* [What you need to do] Write out, word for word, only the lines from the one containing "Stone & Slate" through the final line of the data.

* [Provided data]
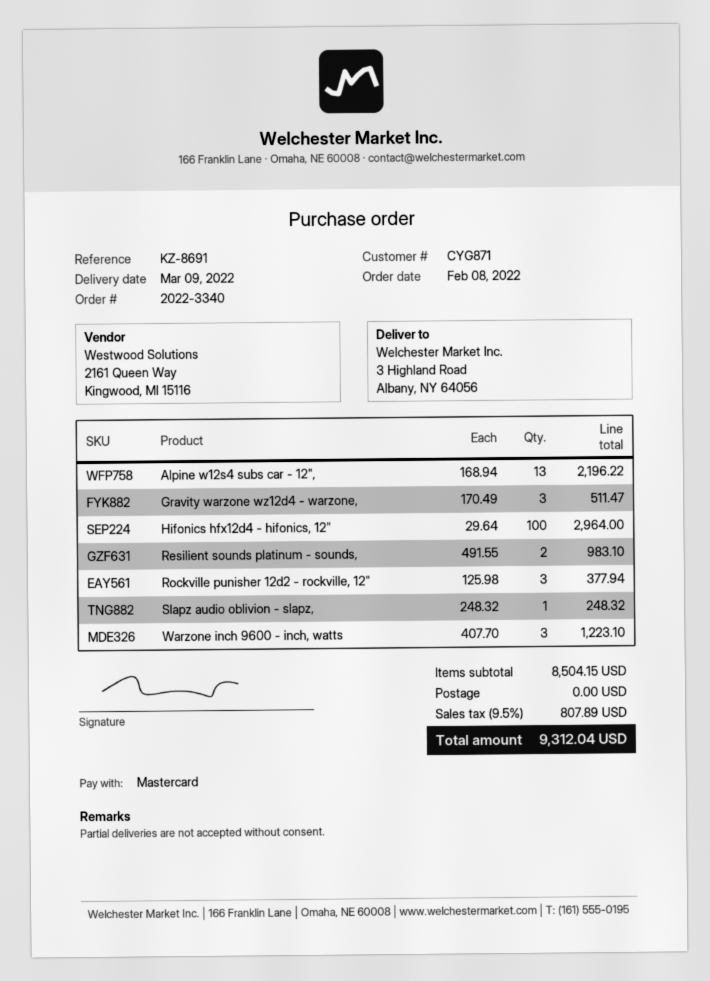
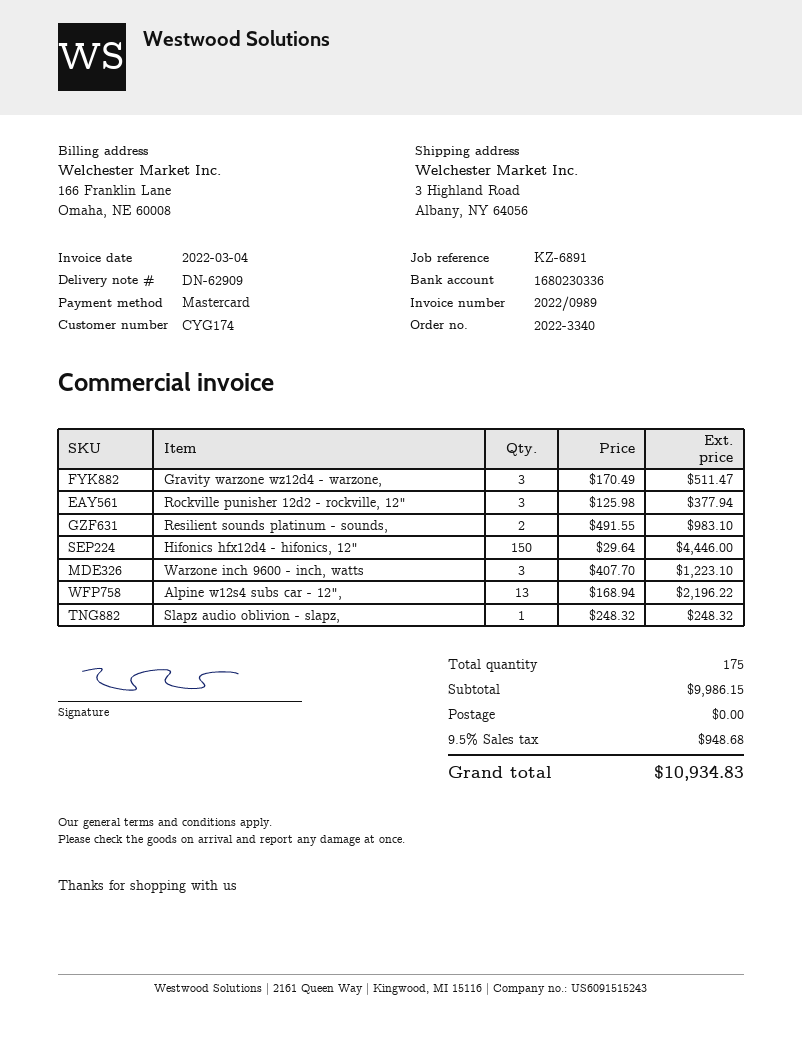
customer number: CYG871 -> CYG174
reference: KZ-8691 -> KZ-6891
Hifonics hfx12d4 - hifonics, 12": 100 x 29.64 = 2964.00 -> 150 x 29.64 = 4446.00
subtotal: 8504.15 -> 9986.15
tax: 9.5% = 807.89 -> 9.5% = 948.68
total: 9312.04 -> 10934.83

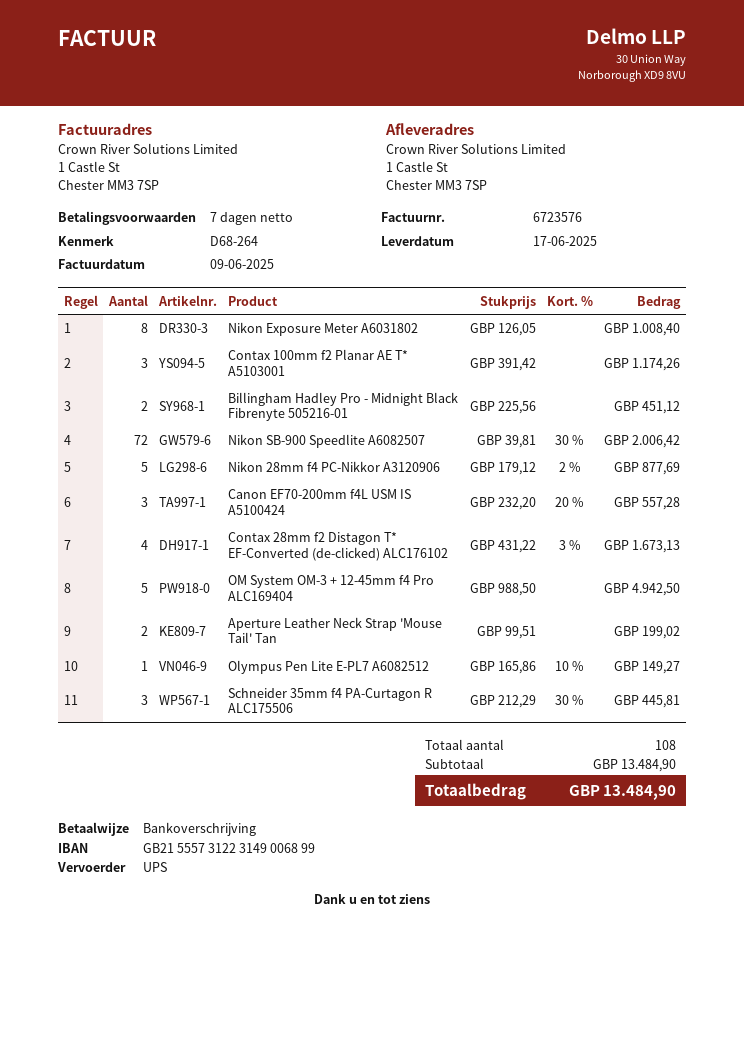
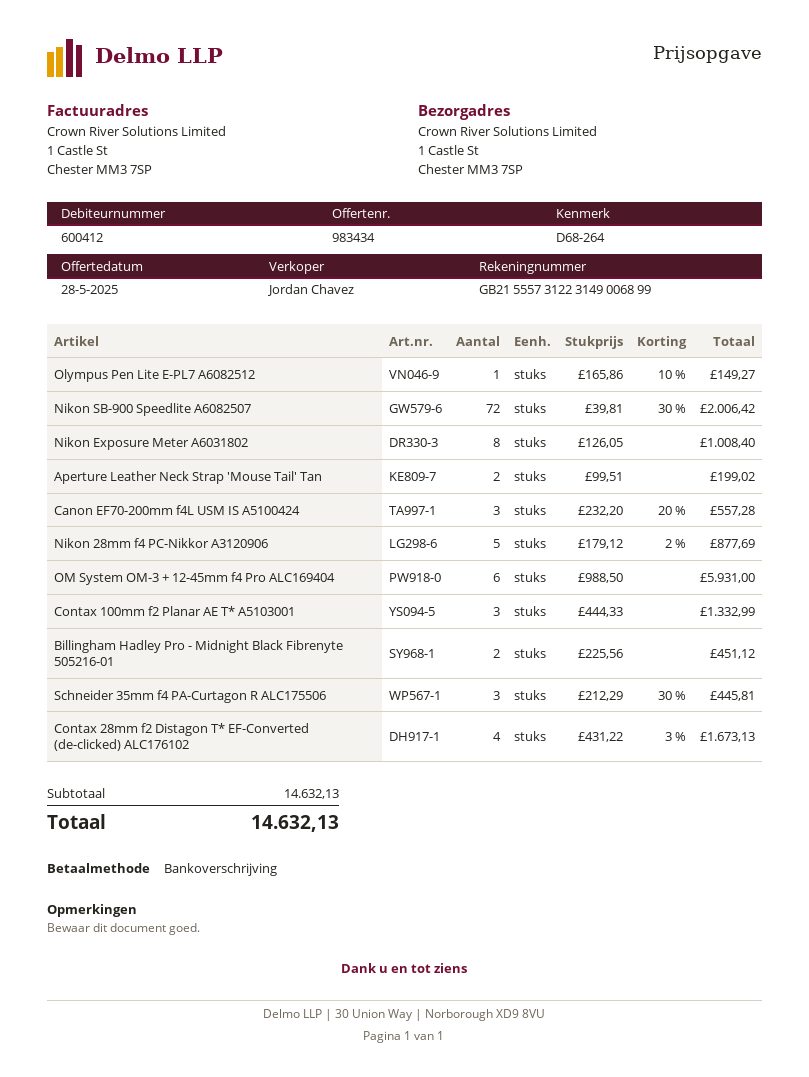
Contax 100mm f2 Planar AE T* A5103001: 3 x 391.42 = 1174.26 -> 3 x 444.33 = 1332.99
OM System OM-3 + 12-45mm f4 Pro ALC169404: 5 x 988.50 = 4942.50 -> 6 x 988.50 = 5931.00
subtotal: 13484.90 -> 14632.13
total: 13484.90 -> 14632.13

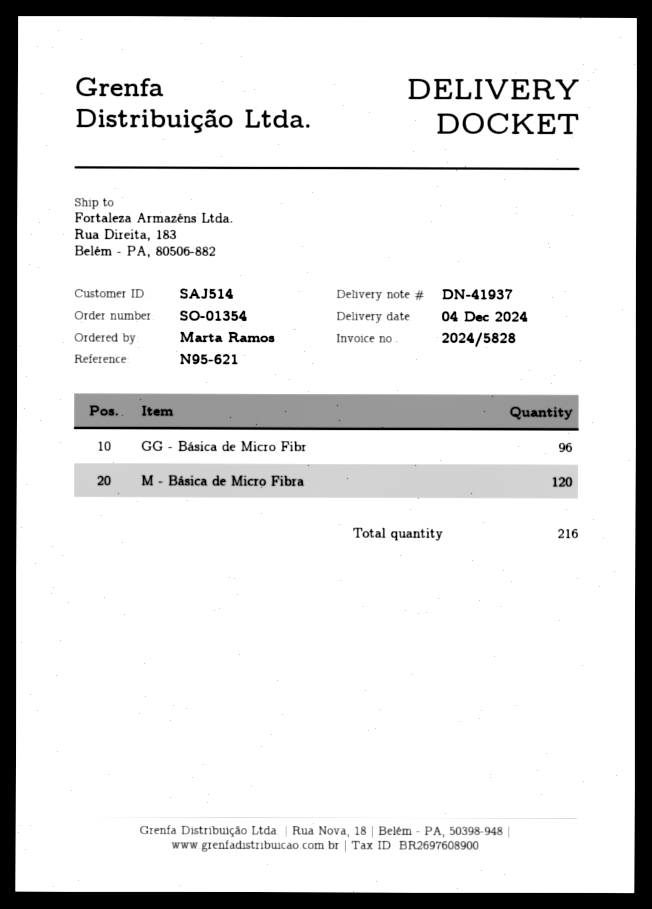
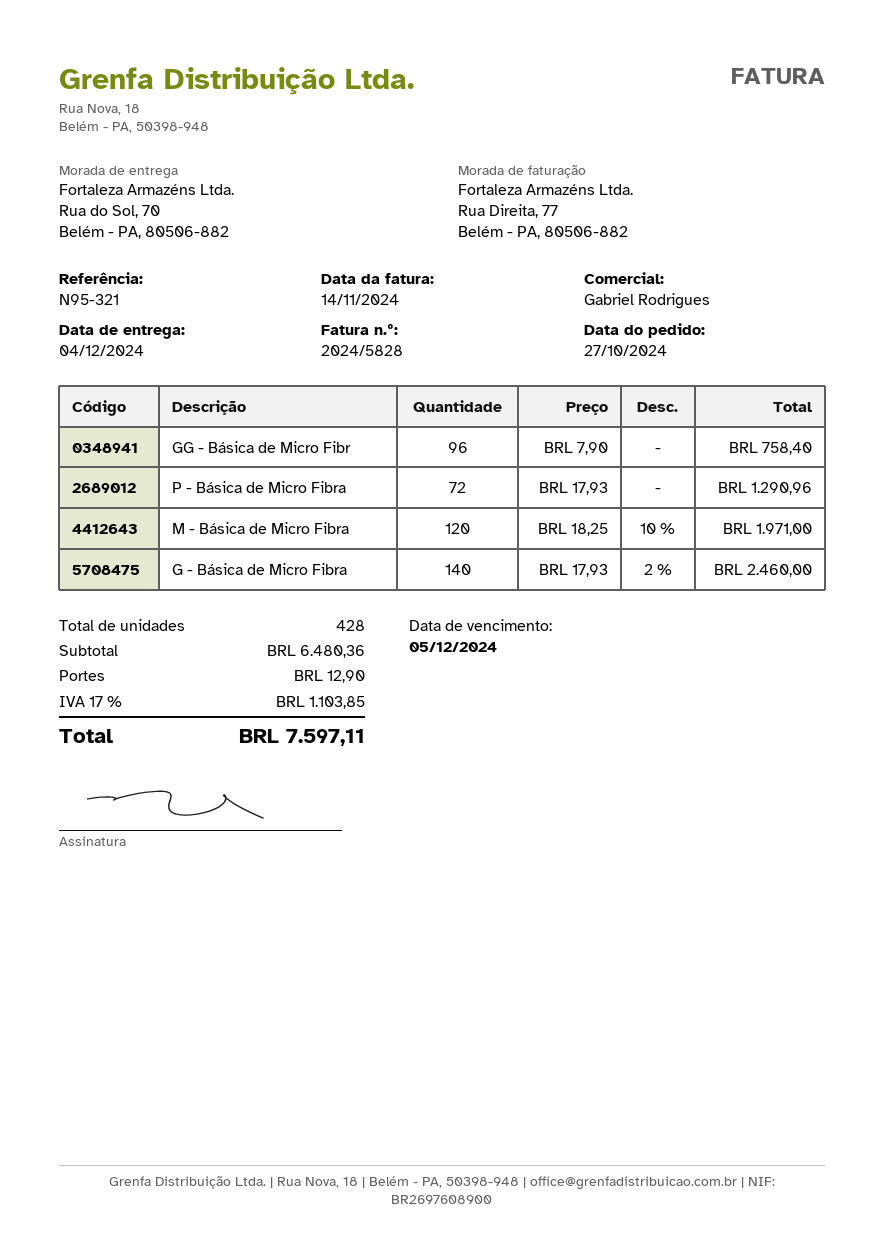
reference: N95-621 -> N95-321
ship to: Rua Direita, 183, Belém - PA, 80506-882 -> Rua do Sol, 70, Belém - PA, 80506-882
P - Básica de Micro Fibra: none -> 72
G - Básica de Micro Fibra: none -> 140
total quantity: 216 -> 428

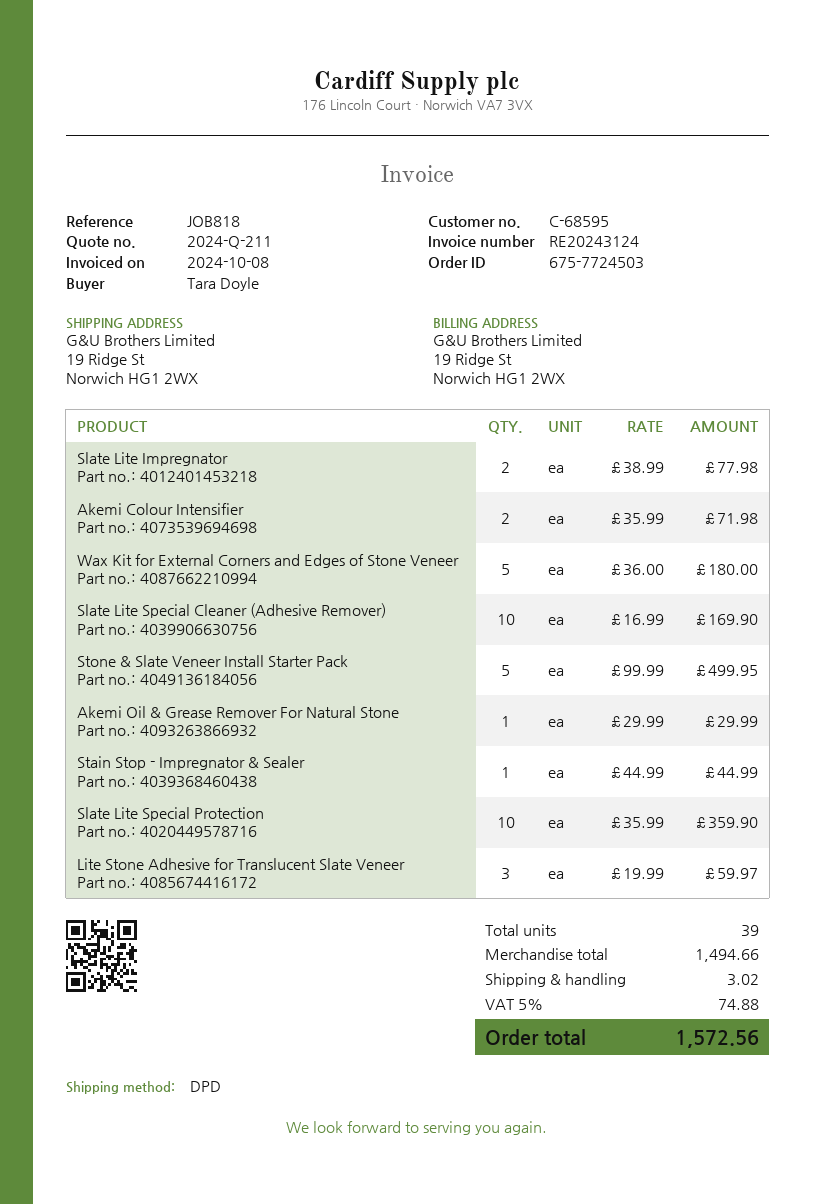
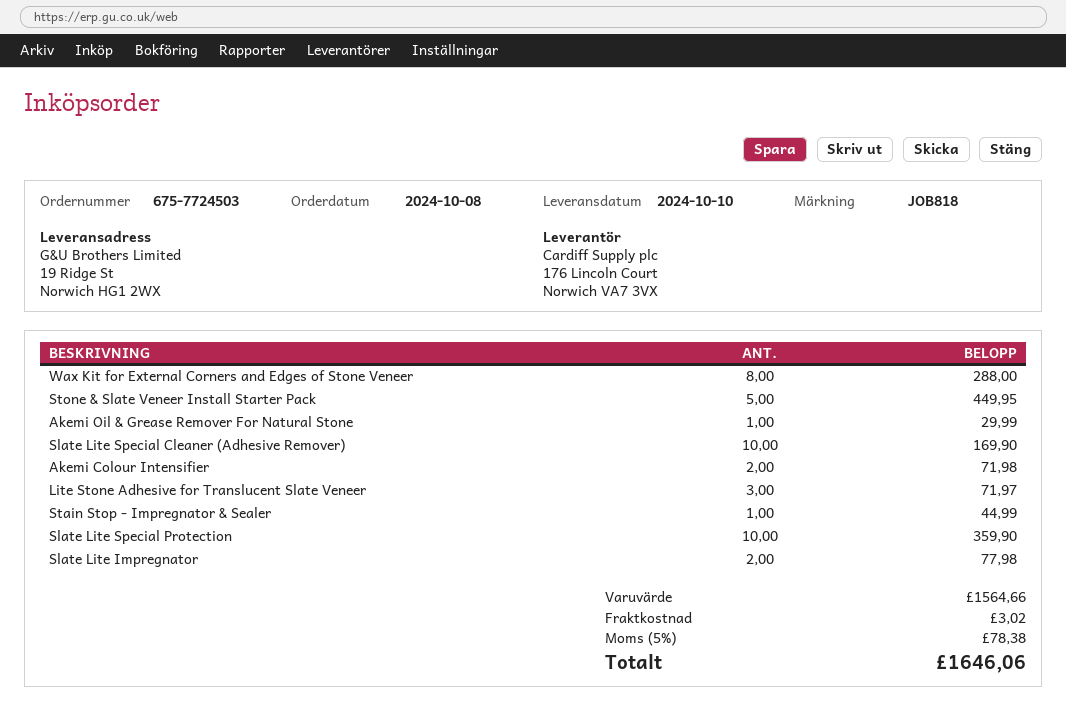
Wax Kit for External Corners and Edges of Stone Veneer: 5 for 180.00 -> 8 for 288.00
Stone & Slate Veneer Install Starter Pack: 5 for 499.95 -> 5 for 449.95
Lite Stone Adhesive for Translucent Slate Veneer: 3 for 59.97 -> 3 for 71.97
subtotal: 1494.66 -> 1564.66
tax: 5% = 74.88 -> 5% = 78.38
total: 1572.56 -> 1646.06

* [Solution to this task]
Stone & Slate Veneer Install Starter Pack: 5 for 499.95 -> 5 for 449.95
Lite Stone Adhesive for Translucent Slate Veneer: 3 for 59.97 -> 3 for 71.97
subtotal: 1494.66 -> 1564.66
tax: 5% = 74.88 -> 5% = 78.38
total: 1572.56 -> 1646.06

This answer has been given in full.